In conclusion, in this study, we used a simple genetic complementation Akt signaling pathway system that restores the growth and uptake of sialic acid to a ΔnanT strain of E. coli to discover that a previously uncharacterized transporter gene, STM1128, from STm encodes a functional sialic acid transporter and that this in vivo complementation system can be used

to provide quick and simple qualitative data as to the mechanism and energetics of different transporters, which could easily be scaled to screen for novel sialic acid transporters from genomic and metagenomic libraries.
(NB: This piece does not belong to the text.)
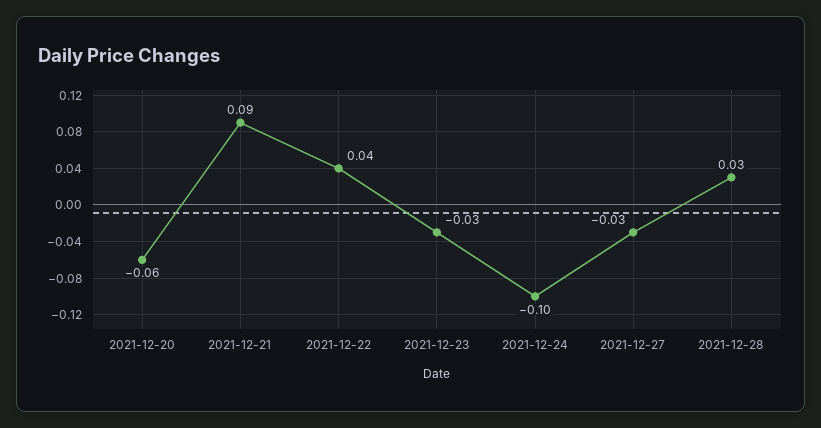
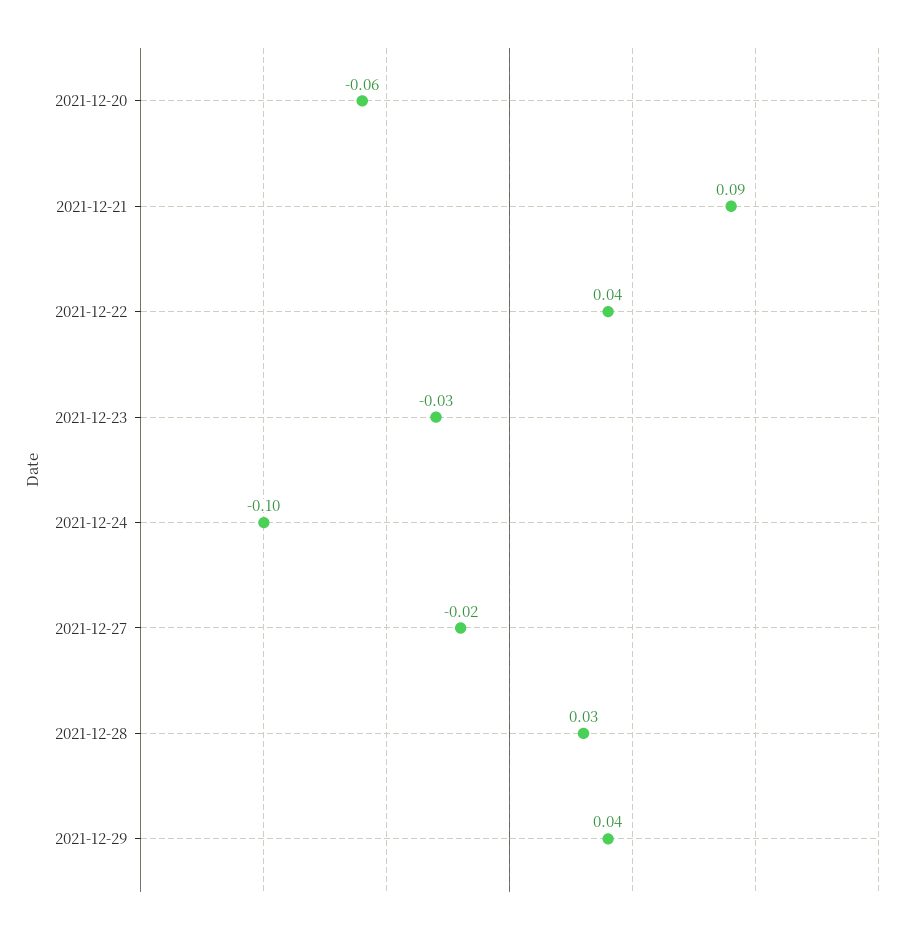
2021-12-27: -0.03 -> -0.02
2021-12-29: none -> 0.04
We would like to thank the BBSRC for funding. “
“The chemokine receptor CXCR4 and the μ-opioid receptor (MOR) are G-protein-coupled receptors that are essential for normal

function of the nervous and immune systems. Several studies have suggested that MOR is a key regulator of CXCR4 in the brain; however, the molecular basis of the opioid–chemokine interaction is not fully understood, and it may involve different mechanisms in neuronal and glial cells. Our previous studies demonstrated that MOR stimulation specifically upregulates the protein ferritin heavy chain – an inhibitor of CXCR4 – in neurons, and suggested that additional mechanisms could be operative in glia. In this study, we investigated CXCR4 function in brains and astroglial cultures deprived BIBW2992 supplier of MOR. Reduced Protein kinase N1 coupling of CXCR4 to G-proteins was found in brain slices and tissue homogenates of MOR−/− mice as compared with wild-type controls. CXCR4-induced signaling was also reduced in glial cultures from MOR−/− mice, as shown by analysis of CXCR4 downstream targets (Akt and ERK1/2). Pharmacological studies with δ-opioid

receptor (DOR)-specific ligands suggested that DOR–CXCR4 interactions are implicated in the inhibition of CXCR4 in MOR-deficient cells both in vitro and in vivo. Moreover, increased CXCR4/DOR co-immunoprecipitation was found in brain tissue and cultured glia from MOR−/− mice. Importantly, CXCR4 function was restored by pretreatment with a DOR antagonist. Overall, these findings indicate that DOR plays a crucial role in the regulation of CXCR4 in glia, probably via silent receptor heterodimers. The data also suggest that the opiate system interferes with normal CXCR4 function in different ways, depending on receptor subtypes. “
“We posit a bottom-up sleep-regulatory paradigm in which state changes are initiated within small networks as a consequence of local cell activity. Bottom-up regulatory mechanisms are prevalent throughout nature, occurring in vastly different systems and levels of organization. Synchronization of state without top-down regulation is a fundamental property of large collections of small semi-autonomous entities.